[Start of section]

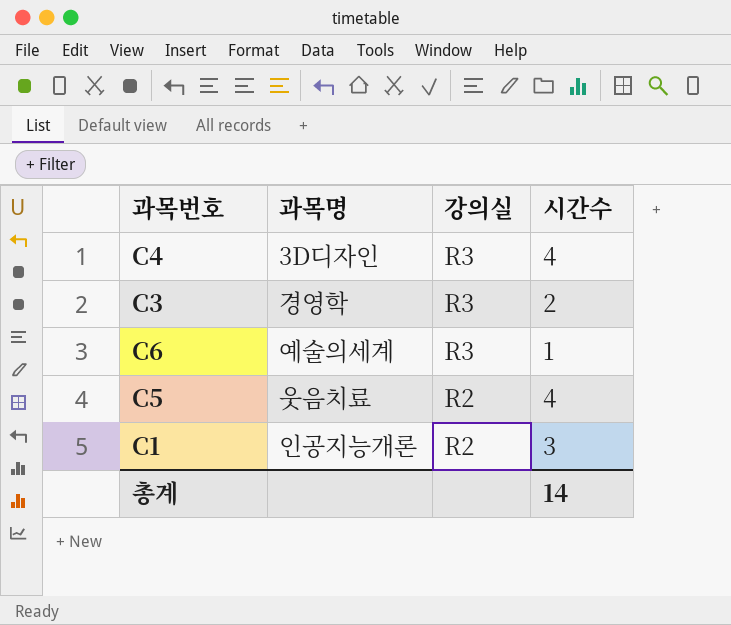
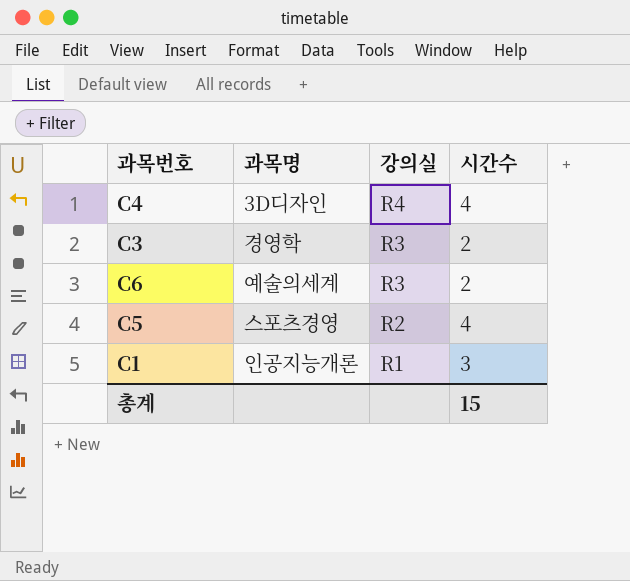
C4 | 강의실: R3 -> R4
C6 | 시간수: 1 -> 2
C5 | 과목명: 웃음치료 -> 스포츠경영
C1 | 강의실: R2 -> R1
총계 | 시간수: 14 -> 15

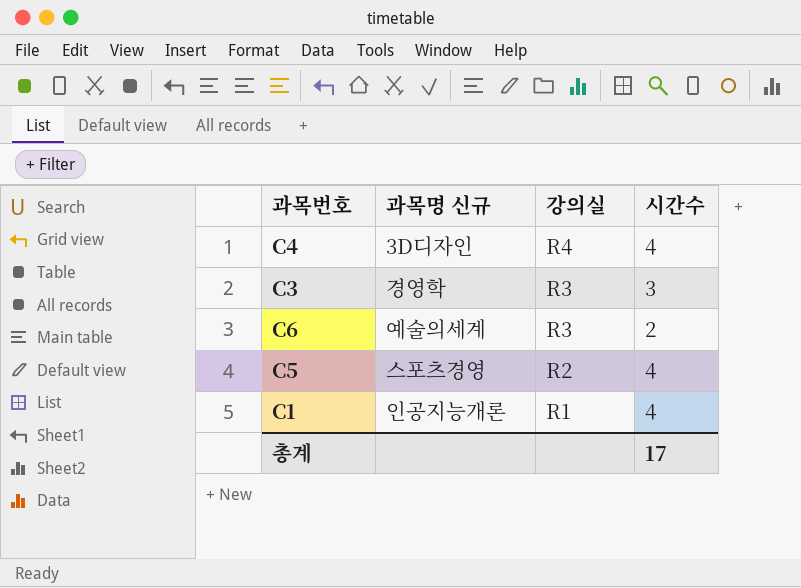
column name: 과목명 -> 과목명 신규
C3 | 시간수: 2 -> 3
C1 | 시간수: 3 -> 4
총계 | 시간수: 15 -> 17

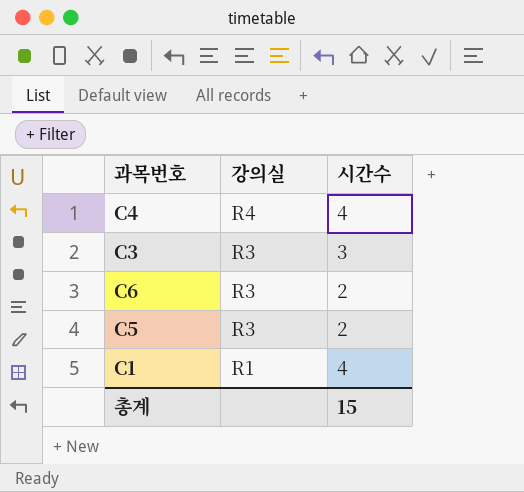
column 과목명 신규 | position: 2 -> none
C5 | 강의실: R2 -> R3
C5 | 시간수: 4 -> 2
총계 | 시간수: 17 -> 15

[End of section]

TRY IT: The last line of the entries marks the end, and the line with "총계 | 시간수: 14 -> 15" marks the start. Output exactly those two lines and every line between them, nothing else, with the pictures left out.

YOUR SOLUTION:
총계 | 시간수: 14 -> 15

column name: 과목명 -> 과목명 신규
C3 | 시간수: 2 -> 3
C1 | 시간수: 3 -> 4
총계 | 시간수: 15 -> 17

column 과목명 신규 | position: 2 -> none
C5 | 강의실: R2 -> R3
C5 | 시간수: 4 -> 2
총계 | 시간수: 17 -> 15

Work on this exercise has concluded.